All of the above math breaks into three distinct components.

Remember playing with LEGO? This is kinda like that...
"The Lego Movie", Warner Bros. (2014)

For example, we could replace our linear regression model with an SVM or kNN. And instead of using our deterministic method to estimate our parameters, we could use gradient descent instead. And no matter which method or algorithm we use to optimize parameters, it will need a cost function to determine how well any given parameters fit any given data once entered into our selected model.

## Multivariate Linear Regression

In the previous example we used height (our independent, $x$ variable) to predict weight (our dependent, $y$ variable). In this example, in addition to height, we will add the corresponding ages and incomes for each observation. This same math can extend to any number of features, which is why we call it multivariate.

Recall our single-variable model:

$$\hat{y} = mx + b$$

We can imagine the multi-variable model like so:

$$\hat{y} = m_1x_1 + m_2x_2 + m_3x_3 + b$$

Each of our $x$ features is multiplied by a corresponding slope $m$, and these terms are summed together with $b$.

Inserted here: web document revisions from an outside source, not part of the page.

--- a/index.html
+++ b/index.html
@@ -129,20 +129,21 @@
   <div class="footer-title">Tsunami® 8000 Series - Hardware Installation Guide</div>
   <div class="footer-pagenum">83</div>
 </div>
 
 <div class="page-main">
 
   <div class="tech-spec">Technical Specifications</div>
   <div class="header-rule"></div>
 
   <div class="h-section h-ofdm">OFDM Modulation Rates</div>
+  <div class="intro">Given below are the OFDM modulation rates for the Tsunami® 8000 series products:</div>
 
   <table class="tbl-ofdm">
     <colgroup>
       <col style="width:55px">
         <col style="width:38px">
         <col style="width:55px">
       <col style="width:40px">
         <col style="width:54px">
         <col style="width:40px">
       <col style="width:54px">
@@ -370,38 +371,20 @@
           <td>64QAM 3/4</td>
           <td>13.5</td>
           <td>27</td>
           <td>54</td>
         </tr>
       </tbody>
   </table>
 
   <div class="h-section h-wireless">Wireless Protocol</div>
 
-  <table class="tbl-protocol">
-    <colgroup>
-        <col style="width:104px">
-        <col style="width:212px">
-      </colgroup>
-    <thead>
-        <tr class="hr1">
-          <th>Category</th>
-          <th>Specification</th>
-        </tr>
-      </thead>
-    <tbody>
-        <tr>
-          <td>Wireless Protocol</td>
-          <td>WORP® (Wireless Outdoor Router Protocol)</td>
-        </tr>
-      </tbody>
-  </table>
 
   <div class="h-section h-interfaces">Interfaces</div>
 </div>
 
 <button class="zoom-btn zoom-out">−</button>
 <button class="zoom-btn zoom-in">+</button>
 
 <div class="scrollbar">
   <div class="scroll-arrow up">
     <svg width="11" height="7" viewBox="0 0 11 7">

Although the concept is the same, the python sklearn documentation has it as:

$$\hat{y}(\vec{w},\vec{x}) = w_0 + w_1x_1 + w_2x_2 + w_3x_3 + ... + w_px_p$$

In this notation, $\vec{w}$ and $\vec{x}$ are both vectors, and unlike our single-variable notation, each $\vec{x}$ vector represents all features from a single observation. Consider this in table form:

Observation $x_1$ (height) $x_2$ (age) $x_3$ (income)
1 66 35 75125
2 63 22 26750
... ... ... ...
5 70 55 110500

To calculate $\hat{y}$ (our predicted value) for our first observation (row 1) we provide an $\vec{x}$ vector like so:

$$\vec{x} = [66,35,75125]$$

We can plug this into the above formula:

$$\hat{y} = w_0 + w_166 + w_235 + w_375125$$

What about our $\vec{w}$ vector? It begins with our intercept ($b$ in the single-variable formula is the same as $w_0$ here). The rest of our $\vec{w}$ vector is comprised of the coefficients (slopes) for each of our three $x$ features. In the single-variable example above our mission was to define $m$ and $b$; here our mission is to define our $\vec{w}$ vector instead.

### Enter the Matrix

As with the single-variable example above, we will use a deterministic method to optimizize our parameters. Specifically, we will use the least squares method, which is the same default approach used by the LinearRegression class from the python sklearn package and lm function from the R stats package.

In order to calculate least squares, we use linear algebra, which means changing up our notation yet again:

$$\vec{y} = X\vec{b} + \vec{\epsilon}$$

This still resembles the basic line formula, except $\vec{y}$, $\vec{b}$, and $\vec{\epsilon}$ are vectors, and capital $X$ is a matrix of all features. In this notation, $\vec{b}$ holds our coefficients ($\vec{w}$ above) and $\vec{\epsilon}$ (epsilon) holds our errors.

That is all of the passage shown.